South Korea’s SBS television channel aired the animal lover’s protest on their news channel. The protest took place on August 16, the last day of the annual BokNal dog eating festival, which is split up into three main days, said to be the hottest days of summer.
The protest was held in front of a dog meat restaurant which is owned by a councilman’s wife. In South Korea the eating establishment is known as a Boshintang Restaurant, meaning dog meat.
The councilman was angry about his wife’s restaurant being targeted and stated: “It is an unfair way to show their expression targeting a specific individual. The business is already down so much and to have these protesters here is regrettable.”
To justify his wife’s business, the councilman said his restaurant only uses dogs from dog farms, which are bred to be eaten.
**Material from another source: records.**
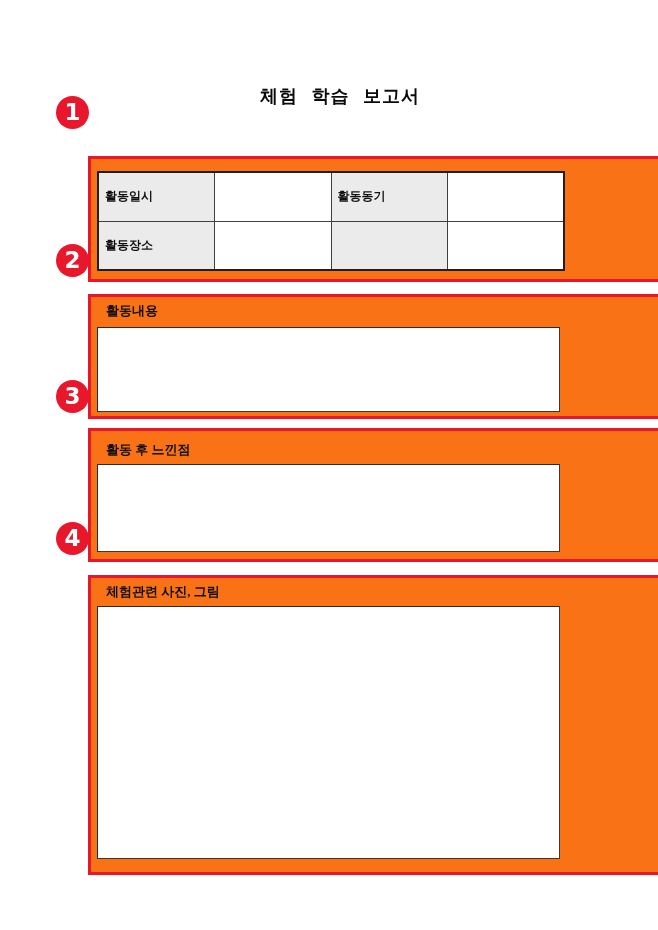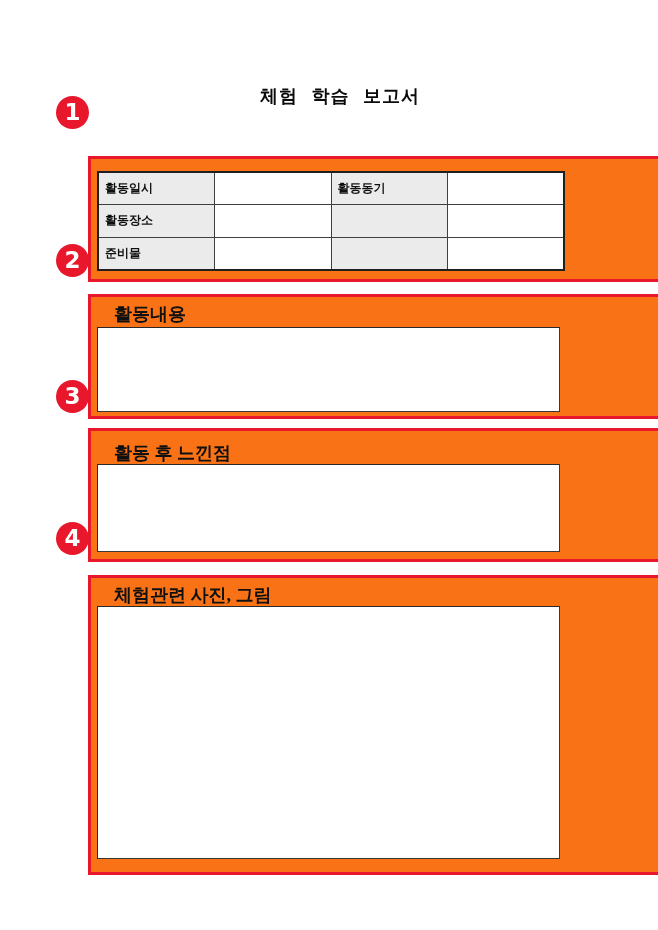--- a/index.html
+++ b/index.html
@@ -57,22 +57,22 @@
     padding:0 0 0 6px;
     vertical-align:middle;
     white-space:nowrap; overflow:hidden;
     color:#101010;
   }
   .info-table td.lbl { background:#ebebeb; }
   .info-table td.val { background:#ffffff; }
   .c1 { width:116px; } .c2 { width:117px; } .c3 { width:116px; } .c4 { width:117px; }
 
   .sec-label {
-    position:absolute; left:23px;
-    font-size:18px; font-weight:600;
+    position:absolute; left:15px;
+    font-size:13px; font-weight:600;
     color:#101010; white-space:nowrap;
   }
   .sec2 .sec-label { top:5px; }
   .sec3 .sec-label { top:10px; }
   .sec4 .sec-label { top:5px; }
 
   .content-box {
     position:absolute; left:6px; width:463px;
     background:#ffffff;
     border:1px solid #383838;
@@ -93,26 +93,20 @@
     <table class="info-table">
       <tbody>
         <tr>
           <td class="lbl c1">활동일시</td>
           <td class="val c2"></td>
           <td class="lbl c3">활동동기</td>
           <td class="val c4"></td>
         </tr>
         <tr>
           <td class="lbl c1">활동장소</td>
-          <td class="val c2"></td>
-          <td class="lbl c3"></td>
-          <td class="val c4"></td>
-        </tr>
-        <tr>
-          <td class="lbl c1">준비물</td>
           <td class="val c2"></td>
           <td class="lbl c3"></td>
           <td class="val c4"></td>
         </tr>
       </tbody>
     </table>
   </section>
 
   <section class="sec sec2">
     <div class="sec-label">활동내용</div>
However, if he is purchasing dogs from Moran Market, which is South Korea’s main dog slaughterhouses and killing rooms, Fight Dog Meat knows for a fact that unwanted pet dogs are deliberately sold by their owners to dog butchers at Moran Market, in exchange for cash, because I have watched it take place in real life when I spent a full week inside Moran Market a couple of years ago.
A recent public opinion poll showed 44% of South Koreans are opposed to eating dog meat and 37% enjoy it and want it continued. 19% of people polled had no comment.
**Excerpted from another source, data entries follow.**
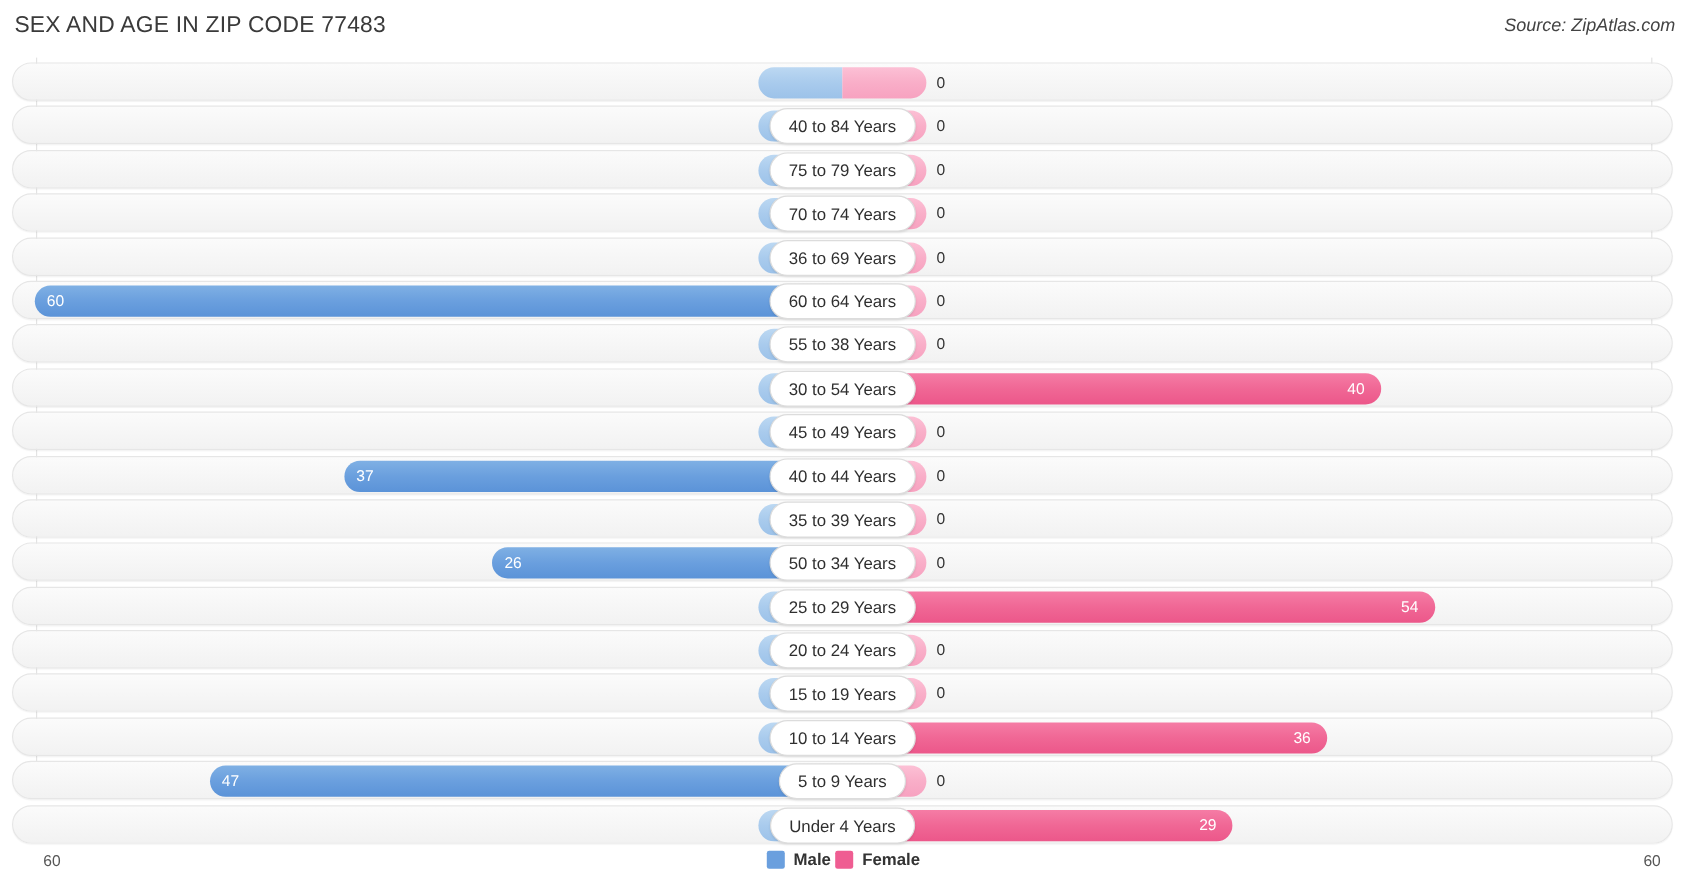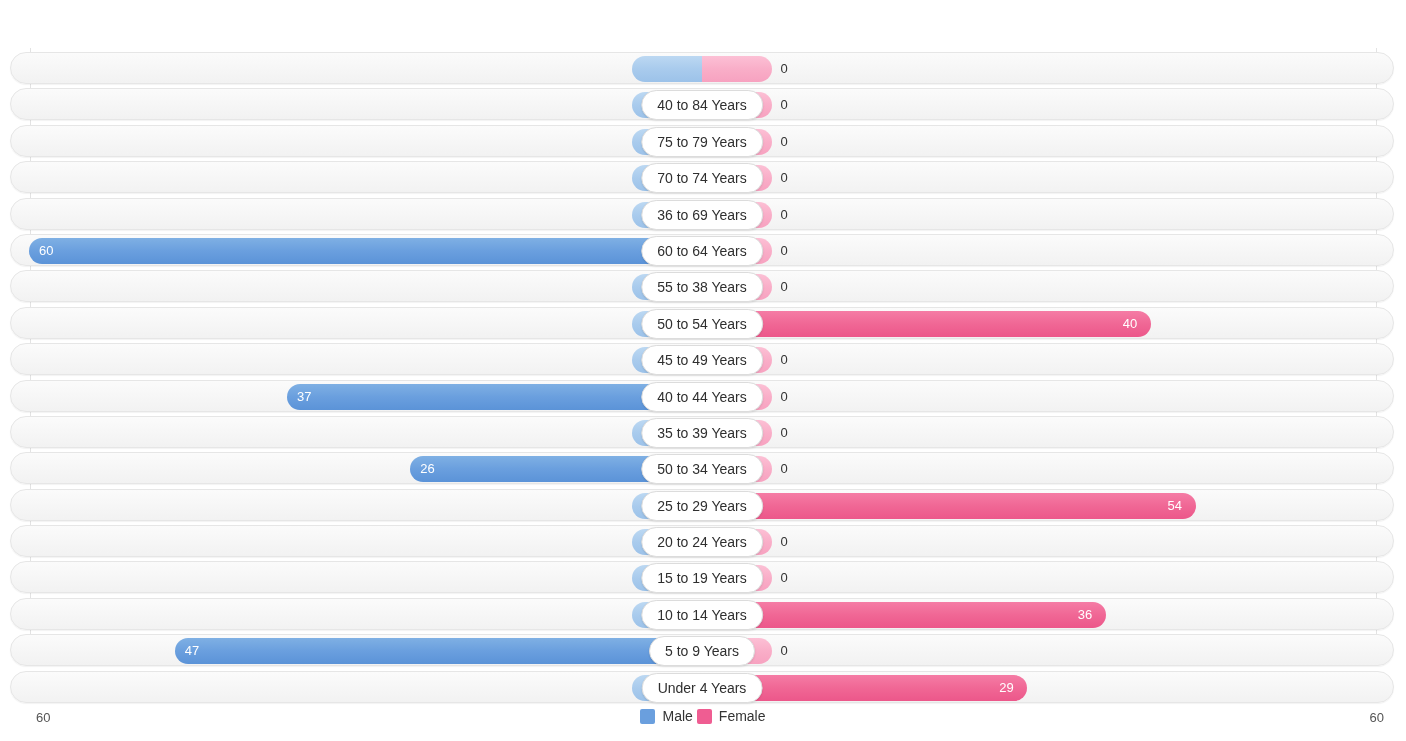--- a/index.html
+++ b/index.html
@@ -146,20 +146,21 @@
   .axis-label.right { right: 22px; }
 
   .legend {
     position: absolute;
     left: 0; right: 0;
     top: 7px;
     display: flex;
     justify-content: center;
     align-items: center;
     gap: 4px;
+    font-weight: bold;
   }
   .legend-item {
     display: flex;
     align-items: center;
     gap: 7px;
     font-size: 14px;
     color: #333;
   }
   .swatch {
     width: 15px; height: 15px;
@@ -167,20 +168,24 @@
     display: inline-block;
   }
   .swatch.male   { background: #6a9fde; }
   .swatch.female { background: #ef5d92; }
 </style>
 </head>
 <body>
 
 <div id="page">
 
+  <div class="header">
+    <div class="title">SEX AND AGE IN ZIP CODE 77483</div>
+    <div class="source">Source: ZipAtlas.com</div>
+  </div>
 
   <div class="chart">
     <div class="gridline left"></div>
     <div class="gridline right"></div>
     <div class="rows" id="rows">
         <div class="row">
           <div class="bar male zero" style="width: 5.1%;"></div>
           <div class="val male-val outside" style="right: calc(44.9% + 8px);">0</div>
           <div class="bar female zero" style="width: 5.1%;"></div>
           <div class="val female-val outside" style="left: calc(55.1% + 8px);">0</div>
@@ -225,21 +230,21 @@
           <div class="val male-val outside" style="right: calc(44.9% + 8px);">0</div>
           <div class="bar female zero" style="width: 5.1%;"></div>
           <div class="val female-val outside" style="left: calc(55.1% + 8px);">0</div>
           <div class="pill">55 to 38 Years</div>
         </div>
         <div class="row">
           <div class="bar male zero" style="width: 5.1%;"></div>
           <div class="val male-val outside" style="right: calc(44.9% + 8px);">0</div>
           <div class="bar female" style="width: 32.4667%;"></div>
           <div class="val female-val inside" style="left: calc(82.4667% - 28px);">40</div>
-          <div class="pill">50 to 54 Years</div>
+          <div class="pill">30 to 54 Years</div>
         </div>
         <div class="row">
           <div class="bar male zero" style="width: 5.1%;"></div>
           <div class="val male-val outside" style="right: calc(44.9% + 8px);">0</div>
           <div class="bar female zero" style="width: 5.1%;"></div>
           <div class="val female-val outside" style="left: calc(55.1% + 8px);">0</div>
           <div class="pill">45 to 49 Years</div>
         </div>
         <div class="row">
           <div class="bar male" style="width: 30.0317%;"></div>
The SBS reporter spoke to a couple of local Korean pedestrians, such as Mrs. Ha: “I don’t eat dog meat and I personally don’t like the idea. However, it is not right for us to judge someone who eats dog meat. It’s a personal choice.” Mr. Hwang said: “A pet dog or a meat dog, what’s the difference? They are all dogs. This dog meat culture for health reason should disappear from our country.”
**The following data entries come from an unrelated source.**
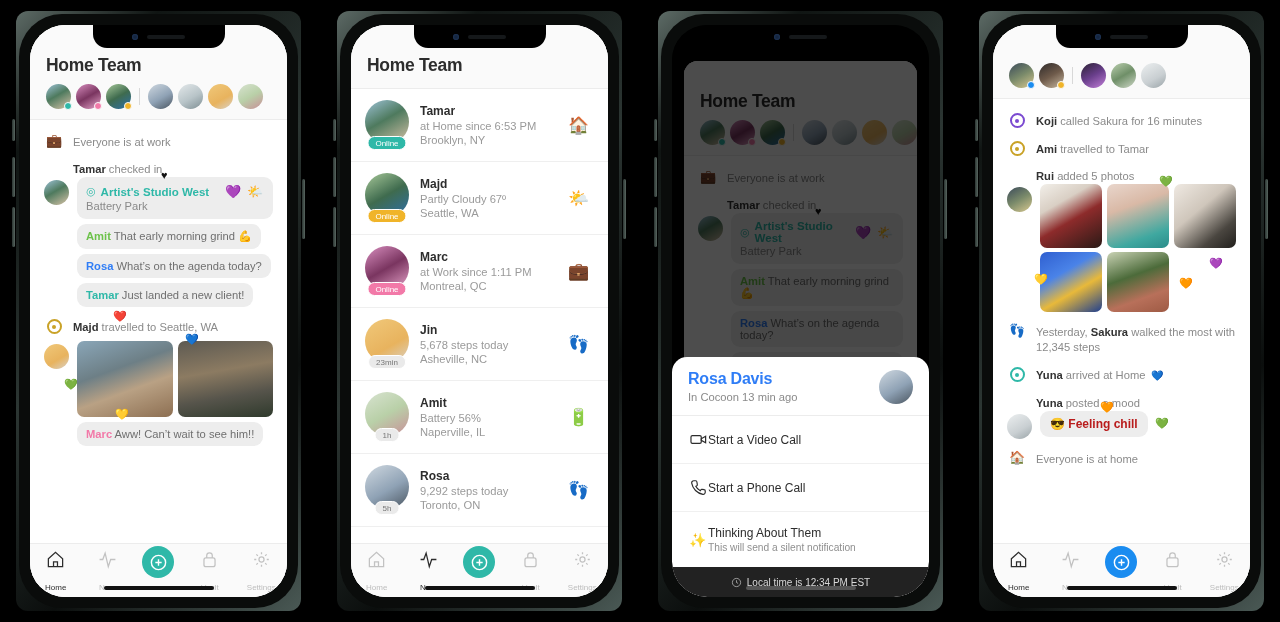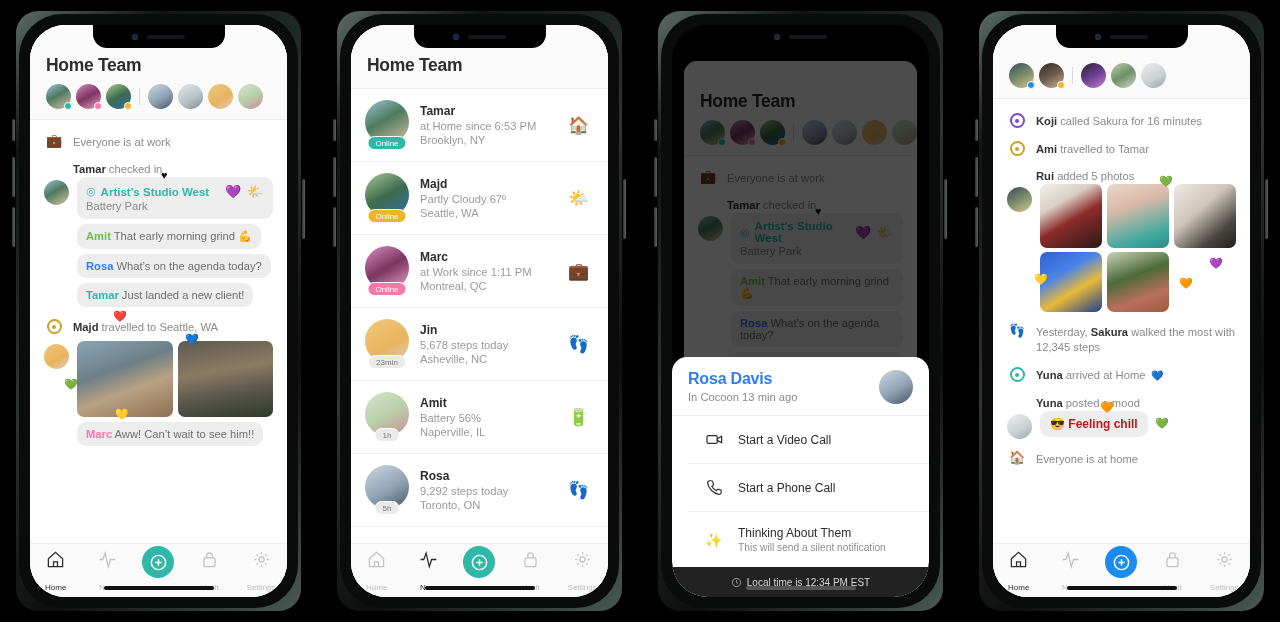--- a/index.html
+++ b/index.html
@@ -8,21 +8,21 @@
     background: #000;
     font-family: "Liberation Sans", sans-serif;
     overflow: hidden;
   }
   .stage { position: relative; width: 1280px; height: 622px; background: #000; display: flex; align-items: center; justify-content: center; gap: 36px; }
 
   
   .phone { position: relative; width: 285px; height: 600px; flex: 0 0 auto; }
   .phone-frame {
     position: absolute; inset: 0;
-    border-radius: 22px;
+    border-radius: 12px;
     background: linear-gradient(135deg,#5d6b66 0%,#101513 16%,#2c3633 45%,#0b0e0d 72%,#4a5955 100%);
     padding: 15px;
     box-shadow: 0 0 0 1px #000;
   }
   .phone-bezel {
     position: absolute; inset: 3px;
     border-radius: 43px;
     background: #0a0c0b;
     padding: 8px;
   }
@@ -162,21 +162,21 @@
   .sheet {
     position: absolute; left: 0; right: 0; bottom: 0;
     background: #fff;
     border-top-left-radius: 15px; border-top-right-radius: 15px;
     z-index: 20; overflow: hidden;
   }
   .sheet-head { padding: 13px 16px 11px 16px; display: flex; align-items: flex-start; border-bottom: 1px solid #ececec; }
   .sheet-name { font-size: 16px; font-weight: bold; color: #2f7df6; letter-spacing: -0.2px; }
   .sheet-sub { font-size: 11.2px; color: #8a8a8a; margin-top: 3px; }
   .sheet-av { width: 34px; height: 34px; border-radius: 50%; margin-left: auto; background-size: cover; background-position: center; }
-  .sheet-item { display: flex; align-items: center; gap: 14px; padding: 14px 16px; border-bottom: 1px solid #f0f0f0; margin-left: 16px; }
+  .sheet-item { display: flex; align-items: center; padding: 14px 16px; border-bottom: 1px solid #f0f0f0; }
   .sheet-ico { width: 20px; flex: 0 0 20px; display: flex; align-items: center; justify-content: center; }
   .sheet-ico svg { width: 19px; height: 19px; stroke: #2d2d2d; fill: none; stroke-width: 1.5; }
   .sheet-label { font-size: 12px; color: #2d2d2d; }
   .sheet-note { font-size: 10.2px; color: #8f8f8f; margin-top: 2px; }
   .sheet-footer {
     background: #222; color: #d8d8d8; font-size: 10px;
     display: flex; align-items: center; justify-content: center; gap: 5px;
     height: 30px;
   }
   .sheet-footer svg { width: 11px; height: 11px; stroke: #d8d8d8; fill: none; stroke-width: 1.4; }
In the last 10 years there has been a 40% decline in the number of dog meat restaurants across Seoul, the capital city of South Korea, which has many high quality restaurants operating in direct competition to the Boshingtang restaurants.
The SBS reporter clearly states the South Korean Parliament is planning to introduce an animal protection law ‘amendment’, banning certain cruel slaughter methods that are widely used and defining these acts as animal cruelty.
To view the SBS news feed video of the protest in South Korea: click here.
Fight Dog Meat will continue to monitor the changes in South Korea’s animal laws. We send a big thank you to Korea’s animal lovers, as we continue to work alongside them, to support and help their struggle to end the dog and cat meat trade in their country.